Work required: The data below should be printed in full, exactly, and without any of its images.

====== Information given

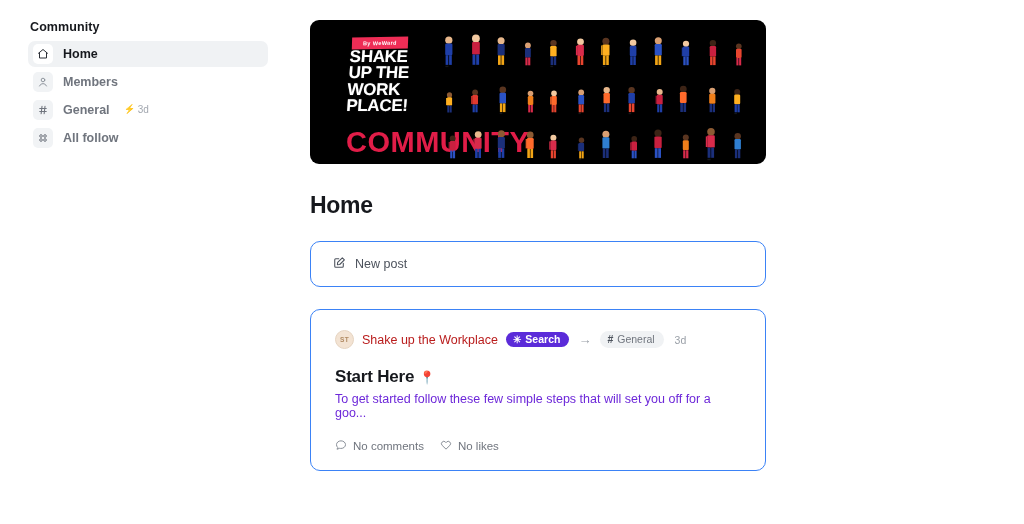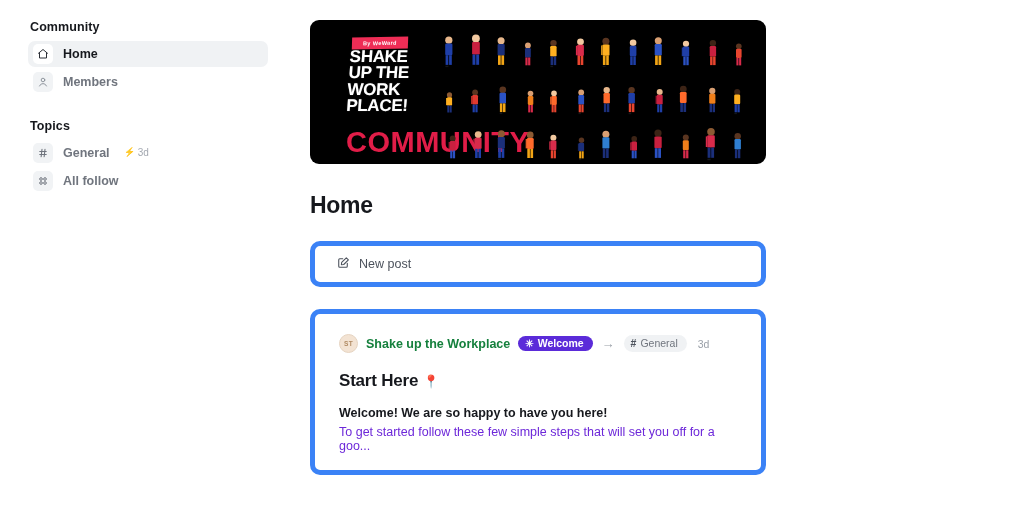--- a/index.html
+++ b/index.html
@@ -131,21 +131,21 @@
   .page-title {
     font-size:23px;
     font-weight:700;
     color:#16181d;
     margin:28px 0 0 0;
     letter-spacing:-.3px;
   }
 
   .card {
     background:#ffffff;
-    border:5px solid #3b82f6;
+    border:1px solid #3b82f6;
     border-radius:10px;
     margin-top:22px;
   }
   .newpost {
     height:46px;
     display:flex;
     align-items:center;
     padding-left:22px;
     gap:9px;
     cursor:text;
@@ -171,22 +171,22 @@
     color:#b08a62;
     font-size:6.5px;
     font-weight:700;
     letter-spacing:.3px;
     display:flex;
     align-items:center;
     justify-content:center;
   }
   .author {
     font-size:12.5px;
-    font-weight:700;
-    color:#15803d;
+    font-weight:400;
+    color:#b91c1c;
     white-space:nowrap;
   }
   .badge-creator {
     display:flex;
     align-items:center;
     gap:4px;
     background:#5b2bd9;
     color:#ffffff;
     font-size:10.5px;
     font-weight:600;
@@ -279,21 +279,20 @@
       <span class="icon-tile">
         <svg width="12" height="12" viewBox="0 0 24 24" fill="none" stroke="#8a9099" stroke-width="1.9" stroke-linecap="round" stroke-linejoin="round">
           <circle cx="12" cy="8" r="3.6"></circle>
             <path d="M5 20c1.6-3.2 4-4.6 7-4.6S17.4 16.8 19 20"></path>
         </svg>
       </span>
       <span class="nav-label">Members</span>
     </div>
 
 
-    <div class="side-heading topics">Topics</div>
 
     <div class="nav-item">
       <span class="icon-tile">
         <svg width="12" height="12" viewBox="0 0 24 24" fill="none" stroke="#70757e" stroke-width="2.2" stroke-linecap="round">
           <path d="M5.5 9h13M5.5 15h13M10 4.5 8.3 19.5M16 4.5 14.3 19.5"></path>
         </svg>
       </span>
       <span class="nav-label">General</span>
       <span class="topic-meta">
         <span class="bolt">⚡</span>
@@ -512,33 +511,50 @@
       </span>
       <span class="newpost-label">New post</span>
     </div>
 
     <div class="card post">
       <div class="post-head">
         <span class="avatar">ST</span>
         <span class="author">Shake up the Workplace</span>
         <span class="badge-creator">
           <span class="spark">✳</span>
-          <span>Welcome</span>
+          <span>Search</span>
         </span>
         <span class="arrow">→</span>
         <span class="badge-topic">
           <span class="hash">#</span>
           <span>General</span>
         </span>
         <span class="post-time">3d</span>
       </div>
 
       <div class="post-title">
         <span>Start Here</span>
         <span class="pin">📍</span>
       </div>
 
-      <div class="post-lead">Welcome! We are so happy to have you here!</div>
       <div class="post-body">To get started follow these few simple steps that will set you off for a goo...</div>
 
+      <div class="post-foot">
+        <span class="foot-item">
+          <span>
+            <svg width="12" height="12" viewBox="0 0 24 24" fill="none" stroke="#8a9099" stroke-width="2">
+              <path d="M21 11.3c0 4.2-4 7.6-9 7.6a10 10 0 0 1-2.6-.34L4 20.5l1.5-3.6A7.1 7.1 0 0 1 3 11.3C3 7.1 7 3.7 12 3.7s9 3.4 9 7.6z"></path>
+            </svg>
+          </span>
+          <span>No comments</span>
+        </span>
+        <span class="foot-item">
+          <span>
+            <svg width="12" height="12" viewBox="0 0 24 24" fill="none" stroke="#8a9099" stroke-width="2" stroke-linejoin="round">
+              <path d="M12 20.3 4.3 12.8a4.7 4.7 0 0 1 0-6.7 4.7 4.7 0 0 1 6.7 0l1 1 1-1a4.7 4.7 0 0 1 6.7 0 4.7 4.7 0 0 1 0 6.7z"></path>
+            </svg>
+          </span>
+          <span>No likes</span>
+        </span>
+      </div>
     </div>
   </main>
 </div>
 
 </body></html>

============

Written answer:
--- a/index.html
+++ b/index.html
@@ -131,21 +131,21 @@
   .page-title {
     font-size:23px;
     font-weight:700;
     color:#16181d;
     margin:28px 0 0 0;
     letter-spacing:-.3px;
   }
 
   .card {
     background:#ffffff;
-    border:5px solid #3b82f6;
+    border:1px solid #3b82f6;
     border-radius:10px;
     margin-top:22px;
   }
   .newpost {
     height:46px;
     display:flex;
     align-items:center;
     padding-left:22px;
     gap:9px;
     cursor:text;
@@ -171,22 +171,22 @@
     color:#b08a62;
     font-size:6.5px;
     font-weight:700;
     letter-spacing:.3px;
     display:flex;
     align-items:center;
     justify-content:center;
   }
   .author {
     font-size:12.5px;
-    font-weight:700;
-    color:#15803d;
+    font-weight:400;
+    color:#b91c1c;
     white-space:nowrap;
   }
   .badge-creator {
     display:flex;
     align-items:center;
     gap:4px;
     background:#5b2bd9;
     color:#ffffff;
     font-size:10.5px;
     font-weight:600;
@@ -279,21 +279,20 @@
       <span class="icon-tile">
         <svg width="12" height="12" viewBox="0 0 24 24" fill="none" stroke="#8a9099" stroke-width="1.9" stroke-linecap="round" stroke-linejoin="round">
           <circle cx="12" cy="8" r="3.6"></circle>
             <path d="M5 20c1.6-3.2 4-4.6 7-4.6S17.4 16.8 19 20"></path>
         </svg>
       </span>
       <span class="nav-label">Members</span>
     </div>
 
 
-    <div class="side-heading topics">Topics</div>
 
     <div class="nav-item">
       <span class="icon-tile">
         <svg width="12" height="12" viewBox="0 0 24 24" fill="none" stroke="#70757e" stroke-width="2.2" stroke-linecap="round">
           <path d="M5.5 9h13M5.5 15h13M10 4.5 8.3 19.5M16 4.5 14.3 19.5"></path>
         </svg>
       </span>
       <span class="nav-label">General</span>
       <span class="topic-meta">
         <span class="bolt">⚡</span>
@@ -512,33 +511,50 @@
       </span>
       <span class="newpost-label">New post</span>
     </div>
 
     <div class="card post">
       <div class="post-head">
         <span class="avatar">ST</span>
         <span class="author">Shake up the Workplace</span>
         <span class="badge-creator">
           <span class="spark">✳</span>
-          <span>Welcome</span>
+          <span>Search</span>
         </span>
         <span class="arrow">→</span>
         <span class="badge-topic">
           <span class="hash">#</span>
           <span>General</span>
         </span>
         <span class="post-time">3d</span>
       </div>
 
       <div class="post-title">
         <span>Start Here</span>
         <span class="pin">📍</span>
       </div>
 
-      <div class="post-lead">Welcome! We are so happy to have you here!</div>
       <div class="post-body">To get started follow these few simple steps that will set you off for a goo...</div>
 
+      <div class="post-foot">
+        <span class="foot-item">
+          <span>
+            <svg width="12" height="12" viewBox="0 0 24 24" fill="none" stroke="#8a9099" stroke-width="2">
+              <path d="M21 11.3c0 4.2-4 7.6-9 7.6a10 10 0 0 1-2.6-.34L4 20.5l1.5-3.6A7.1 7.1 0 0 1 3 11.3C3 7.1 7 3.7 12 3.7s9 3.4 9 7.6z"></path>
+            </svg>
+          </span>
+          <span>No comments</span>
+        </span>
+        <span class="foot-item">
+          <span>
+            <svg width="12" height="12" viewBox="0 0 24 24" fill="none" stroke="#8a9099" stroke-width="2" stroke-linejoin="round">
+              <path d="M12 20.3 4.3 12.8a4.7 4.7 0 0 1 0-6.7 4.7 4.7 0 0 1 6.7 0l1 1 1-1a4.7 4.7 0 0 1 6.7 0 4.7 4.7 0 0 1 0 6.7z"></path>
+            </svg>
+          </span>
+          <span>No likes</span>
+        </span>
+      </div>
     </div>
   </main>
 </div>
 
 </body></html>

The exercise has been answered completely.